> _WORK INSTRUCTION_
Every line below should come back exactly as written, though the pictures stay out.

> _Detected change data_
....................
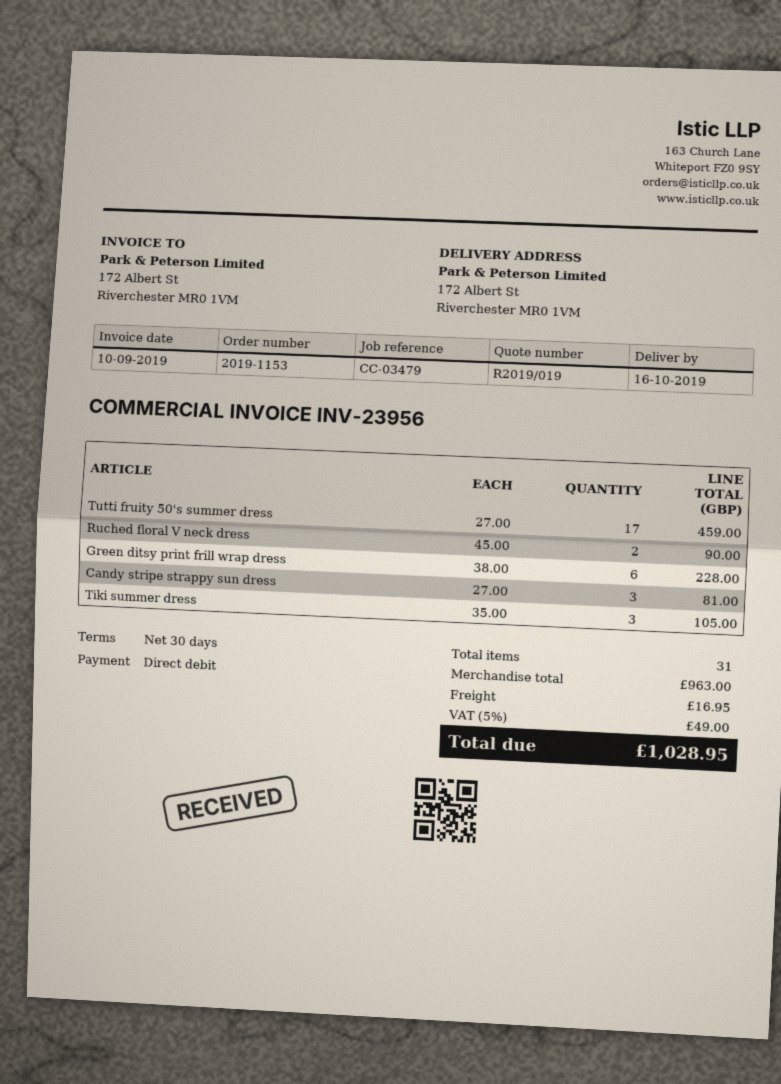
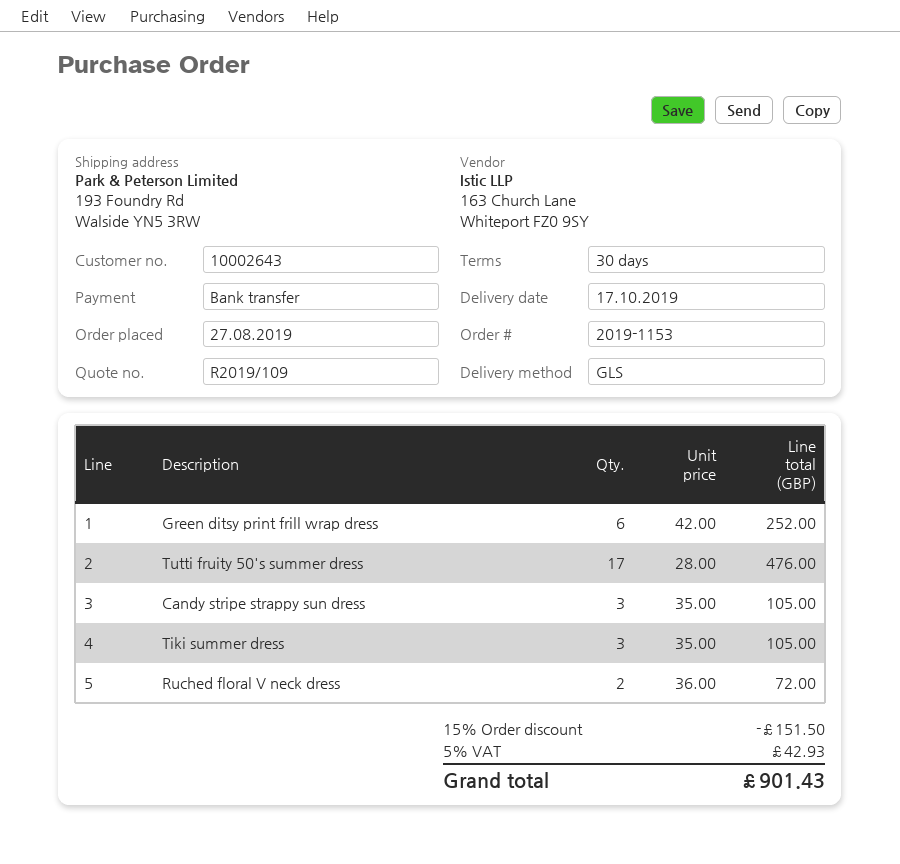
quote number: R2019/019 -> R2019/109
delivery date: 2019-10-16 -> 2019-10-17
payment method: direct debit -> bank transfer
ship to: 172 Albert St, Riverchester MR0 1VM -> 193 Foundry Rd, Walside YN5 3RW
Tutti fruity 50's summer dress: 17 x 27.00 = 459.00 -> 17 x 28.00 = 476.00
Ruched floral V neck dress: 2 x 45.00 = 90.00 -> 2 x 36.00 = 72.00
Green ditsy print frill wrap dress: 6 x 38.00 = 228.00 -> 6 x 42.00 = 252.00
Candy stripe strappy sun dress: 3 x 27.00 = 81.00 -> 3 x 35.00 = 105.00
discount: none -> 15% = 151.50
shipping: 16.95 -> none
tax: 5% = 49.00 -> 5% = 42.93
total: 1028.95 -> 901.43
....................
> _RESPONSE BELOW_
quote number: R2019/019 -> R2019/109
delivery date: 2019-10-16 -> 2019-10-17
payment method: direct debit -> bank transfer
ship to: 172 Albert St, Riverchester MR0 1VM -> 193 Foundry Rd, Walside YN5 3RW
Tutti fruity 50's summer dress: 17 x 27.00 = 459.00 -> 17 x 28.00 = 476.00
Ruched floral V neck dress: 2 x 45.00 = 90.00 -> 2 x 36.00 = 72.00
Green ditsy print frill wrap dress: 6 x 38.00 = 228.00 -> 6 x 42.00 = 252.00
Candy stripe strappy sun dress: 3 x 27.00 = 81.00 -> 3 x 35.00 = 105.00
discount: none -> 15% = 151.50
shipping: 16.95 -> none
tax: 5% = 49.00 -> 5% = 42.93
total: 1028.95 -> 901.43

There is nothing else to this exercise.